• Instructions for the task
From the line containing "html: <div>BASIC</div> ->" through the last line of the material, copy every line exactly, both ends inclusive; do not copy pictures.

• Dataset entries
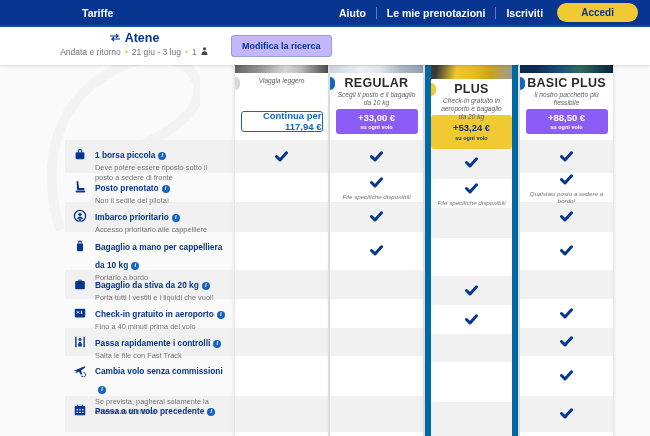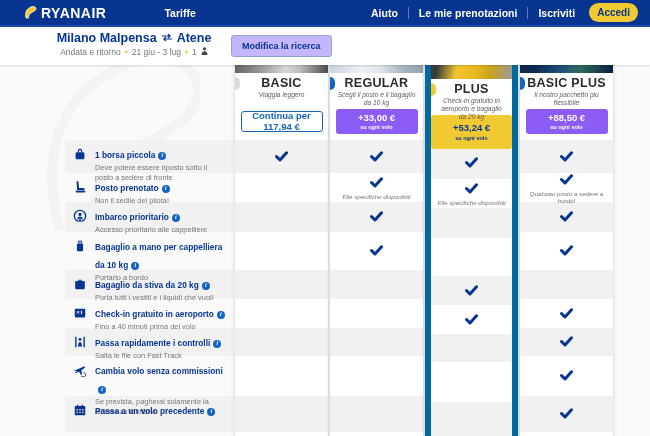"RYANAIR" div.brand { html: <div> <span> <svg> <path></path> </svg> </span> <span>RYANAIR</span> </div> -> none }
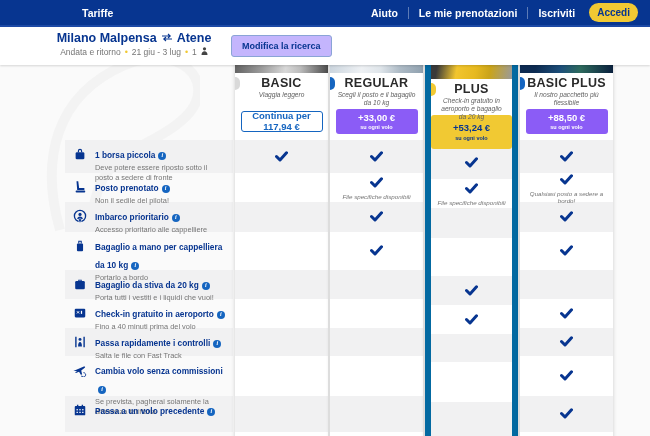"Accedi" .btn-login { padding: 4px 8px -> 4px 24px }
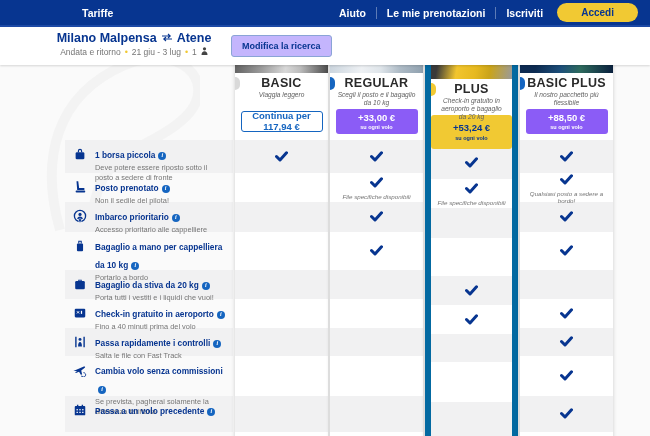"Milano Malpensa" span { html: <span>Milano Malpensa</span> -> none }
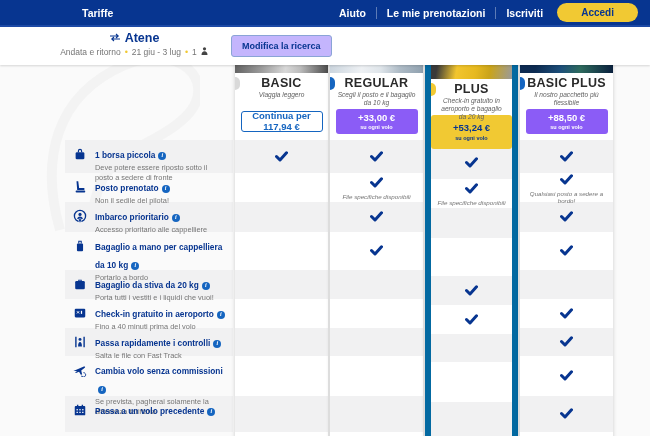"BASIC" div.card-title { html: <div>BASIC</div> -> none }
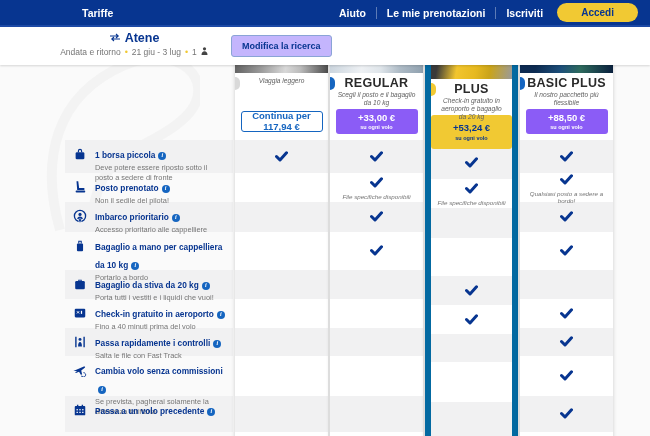"Continua per 117,94 €" .price-btn { text-align: none -> right }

• Answer space
"BASIC" div.card-title { html: <div>BASIC</div> -> none }
"Continua per 117,94 €" .price-btn { text-align: none -> right }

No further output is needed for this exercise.